Reflections at Harvest Time
This past weekend was a busy one: it was processing weekend for our second batch of pastured broiler chickens. For 11 weeks we cared for 120 birds, raising them from day-old chicks. Truthfully, we don’t love processing weekend. It’s hard on us, emotionally and physically, to transform all of those beautiful healthy chickens into what you put on your table for dinner. We make sure that our birds have an honorable, peaceful end, and that takes a lot of effort. Our first attempt, back in August, was just the two of us, which we quickly discovered was a crazy-pants idea. Unless of course, we wanted to spend an entire WEEK processing chickens! Since we don’t often find ourselves running out of things to do, that’s not an option! So, we recruited friends and family to help us finish batch #1, which was wonderful! We enjoyed sharing the experience with them and they found a new respect for the intimate details involved in bringing food to their table. GREAT we thought, this is the way to go, we will feed our friends, share in the fellowship of the harvest and give them free birds to take home. But truthfully, it’s hard to find people who have a full day to dedicate to processing chickens, and it’s even harder to find the SAME people to commit to doing it once/month during the growing season. Which means losing a lot of time training up new volunteers every time we process. So we started thinking about our options, which got us thinking about the history of small farms and old traditions.
a community effort
Many years ago, when it came time to harvest farms had a ready-made labor source: family. Multiple generations all pitched in and made the harvest happen. It’s part of what traditionally made farming work. Often, several farms would pool their labor at harvest time and help each other out: think Amish Barn-Raising. We marvel at what a strong sense of community that partnership and sharing of resources must have fostered.
the high cost of low prices
Mechanization and mega-farming mostly broke that bond. Today many farms are enormous operations that run on cheap migrant labor, often paid by volume, not by the hour. The hard work and poverty-level living conditions of migrant workers affords cheaper food prices for the rest of us. Migrant workers are the living embodiment of the saying “someone pays somewhere.”
We don’t agree with this practice, nor will we ever use it here at WPFF, but when we put figures on paper for what it will cost us to hire people at minimum wage to come to our farm and process chickens with us, it got us thinking about how this practice came to be. There is tremendous pressure from consumers for cheap food prices. Many crops are subsidized by the government to keep prices low, which we find ironic, because we pay for those subsidies through tax dollars, why not just pay the real cost of a gallon of milk or carton of eggs?! Farmers don’t take a salary, we “profit-share”, which is a neat little term for, we get what’s left over after feed costs, housing costs, and other expenses related to raising crops or animals. For small farmers, there isn’t an accounting for labor that is reflected in the price of a tomato, a dozen eggs or a steak. Faced with pressure to compete with large industrialized farms and CAFO feed-lots, small farmers who are raising crops or animals in a responsible, humane way are regularly driven out of business.
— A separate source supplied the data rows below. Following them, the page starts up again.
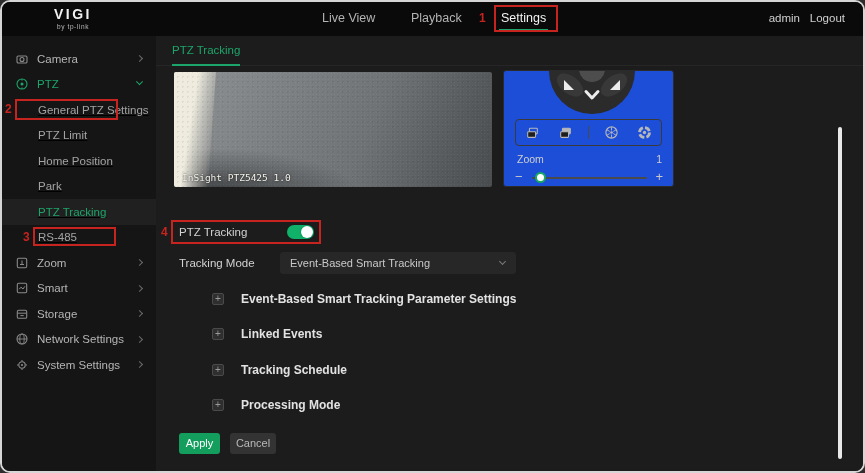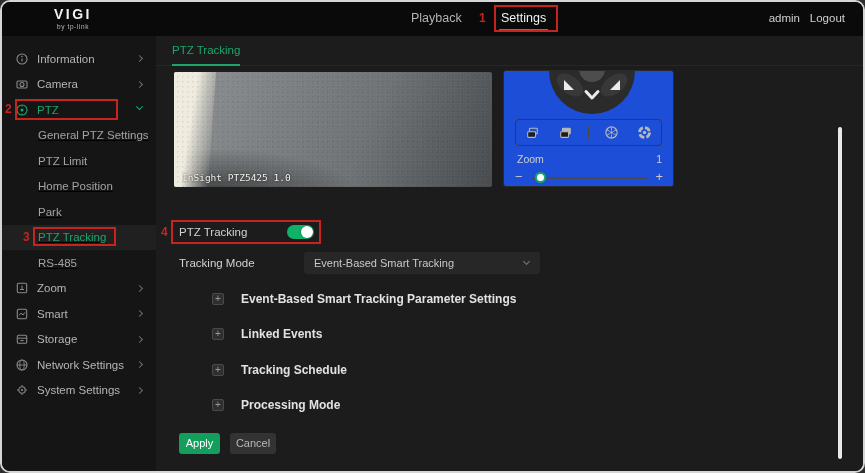--- a/index.html
+++ b/index.html
@@ -74,21 +74,21 @@
   .s-minus { position:absolute; left:11px; top:0; font-size:13px; color:#c9c9c9; line-height:16px; cursor:pointer; }
   .s-plus  { position:absolute; right:10px; top:0; font-size:13px; color:#c9c9c9; line-height:16px; cursor:pointer; }
   .s-track { position:absolute; left:28px; right:26px; top:8px; height:2px; background:#4a4a4a; border-radius:1px; cursor:pointer; }
   .s-knob { position:absolute; left:3px; top:-5px; width:11px; height:11px; border-radius:50%;
     background:#fff; border:2.5px solid #17a863; cursor:grab; }
 
   
   .row-label { position:absolute; font-size:11.5px; color:#d2d2d2; }
   .toggle { position:absolute; left:131px; top:189px; width:27px; height:14px; border-radius:7px; background:#10b269; cursor:pointer; }
   .toggle .knob { position:absolute; right:1px; top:1px; width:12px; height:12px; border-radius:50%; background:#fff; box-shadow:0 0 2px rgba(0,0,0,.4); }
-  .select { position:absolute; left:148px; top:216px; width:236px; height:22px; background:#272727; border-radius:3px;
+  .select { position:absolute; left:124px; top:216px; width:236px; height:22px; background:#272727; border-radius:3px;
     font-size:11px; color:#c9c9c9; line-height:22px; padding-left:10px; cursor:pointer; }
   .select .chev-dd { position:absolute; right:11px; top:7px; width:5px; height:5px;
     border-right:1.3px solid #7a7a7a; border-bottom:1.3px solid #7a7a7a; transform:rotate(45deg); }
 
   .section { position:absolute; left:24px; display:flex; align-items:center; cursor:pointer;padding-left:32px; }
   .plus-icon { width:12px; height:12px; background:#2f2f2f; border:1px solid #4a4a4a; border-radius:2px;
     color:#9a9a9a; font-size:10px; line-height:9px; text-align:center; }
   .plus-icon::before { content:"+"; }
   .section .sec-lbl { margin-left:17px; font-size:12px; font-weight:bold; color:#e2e2e2; }
 
@@ -106,40 +106,32 @@
 </head>
 <body>
 
 <div class="window">
 
   <div class="header">
     <div class="logo">
       <div class="brand">VIGI</div>
       <div class="brand-sub">by tp-link</div>
     </div>
+    <div class="nav-item nav-live">Live View</div>
     <div class="nav-item nav-play">Playback</div>
     <div class="nav-item nav-settings">
       <span>Settings</span>
       <span class="underline"></span>
     </div>
     <div class="hdr-right hdr-admin">admin</div>
     <div class="hdr-right hdr-logout">Logout</div>
   </div>
 
   <div class="sidebar">
 
-    <div class="side-row">
-      <svg class="side-icon" viewBox="0 0 12 12">
-          <circle cx="6" cy="6" r="5" fill="none" stroke="#8a8a8a" stroke-width="1.1"></circle>
-          <line x1="6" y1="5.4" x2="6" y2="8.6" stroke="#8a8a8a" stroke-width="1.1"></line>
-          <circle cx="6" cy="3.5" r=".8" fill="#8a8a8a"></circle>
-        </svg>
-      <span class="lbl">Information</span>
-      <span class="chev"></span>
-    </div>
 
     <div class="side-row">
       <svg class="side-icon" viewBox="0 0 12 12">
           <rect x="1" y="3" width="10" height="7" rx="1.3" fill="none" stroke="#8a8a8a" stroke-width="1.1"></rect>
           <circle cx="6" cy="6.5" r="2" fill="none" stroke="#8a8a8a" stroke-width="1.1"></circle>
         </svg>
       <span class="lbl">Camera</span>
       <span class="chev"></span>
     </div>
This begs the question: “Why don’t we value good food?” We are a society of consumers, spending lots of money on all manner of things that we don’t truly need. Don’t get us wrong here, Jennifer’s been known to horde some terrific quantities of really fine yarn, and loves a nice pair of shoes (or 20), so we aren’t saying we should all forgo the niceties in life. But food is essential to our health, anchors our social occasions and celebrations, comforts us in times of trouble and satisfies us in ways that nothing else does. Food is the most important thing we buy. The nutritional quality of our food is directly related to the way that it is raised.
Not only do we need food, we LOVE food! So why, when we step into a grocery store, do we become so cost-conscious? Why aren’t we questioning the REASON this carton of eggs is so much cheaper than that one? What is the difference between the two? Does one come from chickens in a factory-style automated barn that never see daylight; while the other comes from chickens raised on rotational pasture? Are we making a conscious choice when we pick up a carton of eggs in the grocery store, or are we strictly reacting to price? In an age where cancer, autism, fibromyalgia and a myriad of other diseases are becoming more common, why don’t we ask questions about how our food is produced? Why aren’t we willing to pay our farmers what it truly costs to produce good responsibly raised food that heals the land, honors the animal and is free of toxic pesticides?
what is the answer?
How can we change the system? How can we all become consumers that shake the hand that feeds us?
We don’t know! We’re interested in your thoughts!